High Dimension Multiple Imputation: Missing Blood Glucose Values in the Epidemiology of Diabetes Interventions and Complications Study
Keywords: chained equations, missing data, model checking, neuropathy, retinopathy, variable selection
The Epidemiology of Diabetes Interventions and Complications (EDIC) study is following subjects from the Diabetes Control and Complications Trial, which compared conventional (n=729) and intensive (n=711) treatment for type 1 or insulin-dependent diabetes. Reported findings have had fundamental impacts on treatment in practice. Recent work has found genetic associations to health measurements and diabetes-related conditions. Missing data in blood glucose profile measurements (7 measurements in a day, one day per quarter over nine years) compromises the ability to evaluate the association of characteristics of glycemia (e.g., variation) with long term outcomes.

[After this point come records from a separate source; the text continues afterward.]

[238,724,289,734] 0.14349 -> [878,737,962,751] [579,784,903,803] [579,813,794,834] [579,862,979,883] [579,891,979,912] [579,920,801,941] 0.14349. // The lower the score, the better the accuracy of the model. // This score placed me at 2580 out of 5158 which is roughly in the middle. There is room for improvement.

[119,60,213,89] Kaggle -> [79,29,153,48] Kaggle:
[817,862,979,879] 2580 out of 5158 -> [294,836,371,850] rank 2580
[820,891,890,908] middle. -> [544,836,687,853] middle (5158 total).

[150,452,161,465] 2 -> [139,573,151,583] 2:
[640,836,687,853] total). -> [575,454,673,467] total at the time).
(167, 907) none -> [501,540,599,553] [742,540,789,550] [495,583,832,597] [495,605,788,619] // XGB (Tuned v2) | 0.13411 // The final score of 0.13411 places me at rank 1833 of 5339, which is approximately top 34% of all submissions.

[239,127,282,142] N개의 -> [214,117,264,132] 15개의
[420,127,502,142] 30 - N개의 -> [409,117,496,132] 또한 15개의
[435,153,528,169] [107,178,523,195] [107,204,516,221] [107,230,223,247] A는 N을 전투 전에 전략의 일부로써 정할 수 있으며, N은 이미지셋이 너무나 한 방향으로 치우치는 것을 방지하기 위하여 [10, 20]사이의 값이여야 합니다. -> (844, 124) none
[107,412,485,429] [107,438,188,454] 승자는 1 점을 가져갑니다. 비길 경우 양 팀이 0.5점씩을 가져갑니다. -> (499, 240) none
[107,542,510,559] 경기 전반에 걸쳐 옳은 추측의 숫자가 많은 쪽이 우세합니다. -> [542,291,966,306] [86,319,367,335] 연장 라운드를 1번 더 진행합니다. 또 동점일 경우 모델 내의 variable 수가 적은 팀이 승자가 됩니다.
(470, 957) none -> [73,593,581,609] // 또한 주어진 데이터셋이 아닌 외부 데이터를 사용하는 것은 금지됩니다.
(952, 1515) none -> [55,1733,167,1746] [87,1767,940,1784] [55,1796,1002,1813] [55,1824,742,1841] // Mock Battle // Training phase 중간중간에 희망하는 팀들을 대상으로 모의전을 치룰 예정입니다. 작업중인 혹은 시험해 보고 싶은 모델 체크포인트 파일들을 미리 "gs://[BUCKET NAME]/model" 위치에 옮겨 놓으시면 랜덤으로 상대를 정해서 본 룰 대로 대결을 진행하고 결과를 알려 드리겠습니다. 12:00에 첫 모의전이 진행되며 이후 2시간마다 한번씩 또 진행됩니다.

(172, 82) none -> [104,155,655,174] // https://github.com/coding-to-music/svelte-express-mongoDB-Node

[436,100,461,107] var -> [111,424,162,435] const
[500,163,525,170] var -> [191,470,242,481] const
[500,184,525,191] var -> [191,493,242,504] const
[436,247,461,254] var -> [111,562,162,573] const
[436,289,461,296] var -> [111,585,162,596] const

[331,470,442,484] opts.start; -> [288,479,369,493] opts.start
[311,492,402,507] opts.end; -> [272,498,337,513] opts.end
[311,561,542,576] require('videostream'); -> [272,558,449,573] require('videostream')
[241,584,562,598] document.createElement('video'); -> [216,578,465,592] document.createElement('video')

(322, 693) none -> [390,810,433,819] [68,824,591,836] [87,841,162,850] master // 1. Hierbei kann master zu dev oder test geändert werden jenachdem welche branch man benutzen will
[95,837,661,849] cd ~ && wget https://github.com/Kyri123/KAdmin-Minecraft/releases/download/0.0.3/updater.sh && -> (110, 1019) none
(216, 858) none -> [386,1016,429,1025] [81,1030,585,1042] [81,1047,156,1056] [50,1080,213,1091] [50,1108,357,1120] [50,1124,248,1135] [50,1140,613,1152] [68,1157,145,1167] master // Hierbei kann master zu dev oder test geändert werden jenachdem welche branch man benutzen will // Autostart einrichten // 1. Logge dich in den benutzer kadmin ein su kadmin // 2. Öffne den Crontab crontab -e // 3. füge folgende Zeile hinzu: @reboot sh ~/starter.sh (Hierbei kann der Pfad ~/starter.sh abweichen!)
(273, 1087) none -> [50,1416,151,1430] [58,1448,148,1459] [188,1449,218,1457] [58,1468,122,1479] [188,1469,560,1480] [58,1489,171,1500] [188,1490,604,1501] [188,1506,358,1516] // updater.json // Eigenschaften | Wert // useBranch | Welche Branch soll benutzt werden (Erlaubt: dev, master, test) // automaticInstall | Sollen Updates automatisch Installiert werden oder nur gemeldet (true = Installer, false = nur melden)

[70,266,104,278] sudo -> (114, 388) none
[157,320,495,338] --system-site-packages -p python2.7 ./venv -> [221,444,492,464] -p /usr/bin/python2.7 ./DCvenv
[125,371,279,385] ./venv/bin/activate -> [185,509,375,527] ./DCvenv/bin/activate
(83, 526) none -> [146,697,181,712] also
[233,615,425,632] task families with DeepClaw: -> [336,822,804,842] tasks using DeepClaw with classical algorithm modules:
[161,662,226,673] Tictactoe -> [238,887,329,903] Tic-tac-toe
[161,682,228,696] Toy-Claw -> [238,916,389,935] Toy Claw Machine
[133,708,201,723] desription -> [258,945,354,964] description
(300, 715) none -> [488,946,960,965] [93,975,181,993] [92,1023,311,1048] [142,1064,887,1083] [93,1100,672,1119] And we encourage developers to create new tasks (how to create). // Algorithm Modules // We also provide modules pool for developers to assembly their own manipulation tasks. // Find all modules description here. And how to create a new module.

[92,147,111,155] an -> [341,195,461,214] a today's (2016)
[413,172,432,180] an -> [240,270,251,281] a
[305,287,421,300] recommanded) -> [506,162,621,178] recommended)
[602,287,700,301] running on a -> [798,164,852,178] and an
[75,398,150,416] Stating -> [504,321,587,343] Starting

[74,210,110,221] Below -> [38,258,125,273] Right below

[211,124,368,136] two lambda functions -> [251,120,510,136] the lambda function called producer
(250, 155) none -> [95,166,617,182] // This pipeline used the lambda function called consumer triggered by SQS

Multiple imputation (MI) using chained equations is a feasible and realistic approach to filling in the missing values and enabling certain analyses. To implement the MI strategy, one must use appropriate models for imputation. The number of glucose values (more than 250) and the high fraction missing (16% nonresponse and another 23% truncated) presents a variety of challenges. Selection of models and predictor variables for imputation along with procedures for assessing the quality of imputations are presented.